Page 1 of 1

Possible flaw in popular USB-SATA adapter cables

Posted: September 19th, 2013, 20:00
by HaQue
Hi,

In another thread, this issue came to light. Thought it was worth mentioning. I found I have 2 of these cables, both with the chipset. I havent tested yet..

If you use these cables, especially eBay ones, read the following to see if you are affected by a possible hardware flaw:


http://bigacid.wordpress.com/2008/12/08/jm20337-read-data-corruption-solution/
http://blog.gsantamarina.com/2009/11/data-corruption-problems-with-numerous.html

might be worth investigating...

Re: Possible flaw in popular USB-SATA adapter cables

Posted: September 20th, 2013, 2:47
by fzabkar
The following thread at Seagate's forum discusses an insidious write corruption problem.

Silent write failures with 500G SATA in JM20337 USB enclosure:
http://forums.seagate.com/t5/Desktop-HD ... light/true

The OP writes that "all sector write operations seem to silently fail in DOS (using the Panasonic ASPI/USB driver + Adaptec ASPIDISK) and in Windows 98SE (using the JMicron drivers). However, in Vista, it works fine."

The cause appears to be noise between the USB and SATA signal traces.

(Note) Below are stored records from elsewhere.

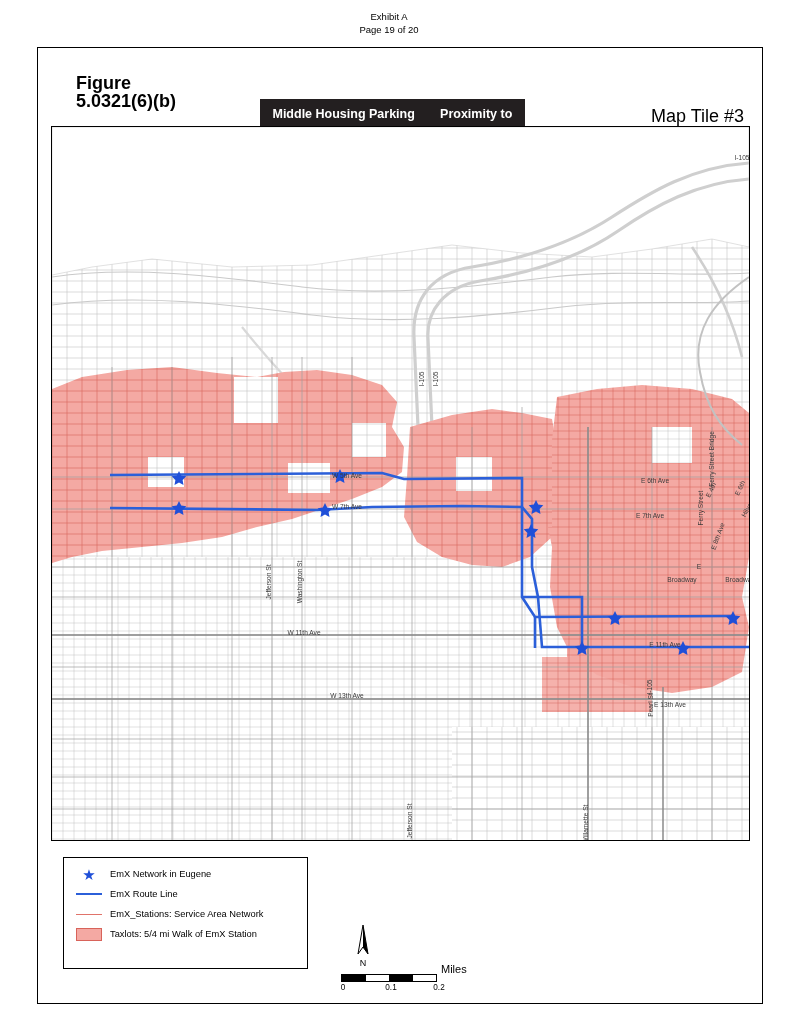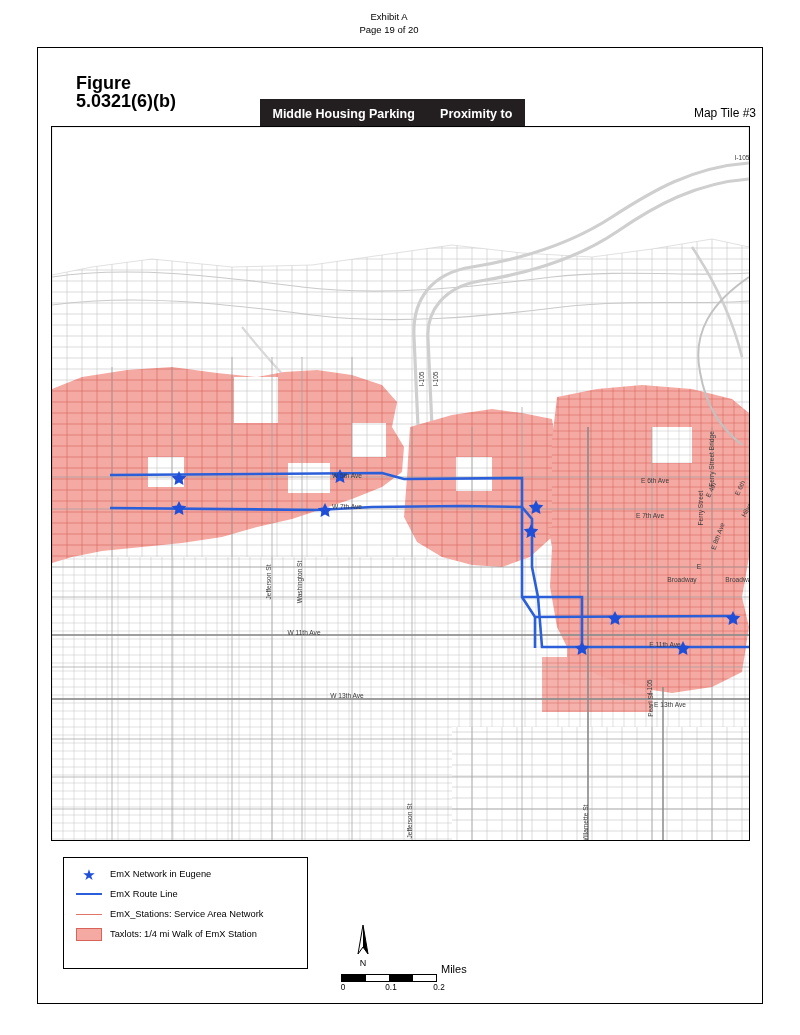--- a/index.html
+++ b/index.html
@@ -74,9 +74,9 @@
   
   .map-tile {
     position: absolute;
-    right: 6px;
+    right: 18px;
     top: 58px;
-    font-size: 12px;
+    font-size: 18px;
   }
 
   

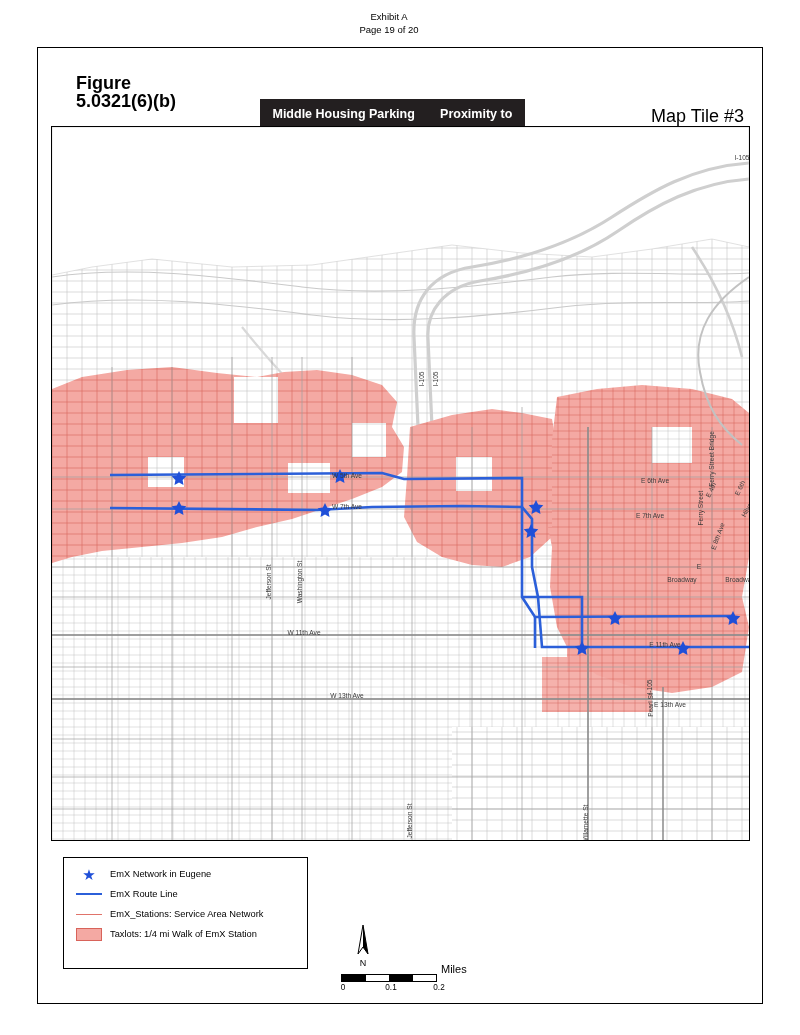--- a/index.html
+++ b/index.html
@@ -384,7 +384,7 @@
       <span class="legend-sym">
           <span class="sym-fill-pink"></span>
         </span>
-      <span class="legend-txt">Taxlots: 1/4 mi Walk of EmX Station</span>
+      <span class="legend-txt">Taxlots: 5/4 mi Walk of EmX Station</span>
     </div>
   </div>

"It turns out the problem is a PCB layout problem with my new USB enclosure (Forcom / Channel+ model 35HDUPS). The USB and SATA signal traces are too close together and the USB is corrupting the SATA. It only affects UHCI mode because 'USB1.1 signals swing from 0 to 3.3V while USB2.0 signals swing from -0.4 to 0.4V'".

I also had a write corruption problem which I could reproduce in Win98SE but not in Win XP. However in my case it occurred under USB 2.0. I never did resolve it.

Here is a reference circuit for the JM20337 (R4 is the problem resistor):
http://www.mts-sv.co.jp/tf002/TF002.pdf

It appears that R4 is used to configure one of the GPIO pins (GPIO2). In this case GPIO2 enables/disables SATA hot-plugging.

Here is a Linux bug report on the read corruption issue. Apparently Linux has a workaround.

[PATCH] JMicron JM20337 USB-SATA data corruption bugfix - device 152D:2338 - Linux
http://linux.derkeiler.com/pdf/Mailing- ... g08755.pdf

Re: Possible flaw in popular USB-SATA adapter cables

Posted: September 20th, 2013, 7:05
by HaQue
A bad day would be to "back up" a hard disk before writing new firmware, only to find silent write corruption had occurred when restoring. Not good as these are quite a common device and looks like the circuit is in a variety of devices unchanged.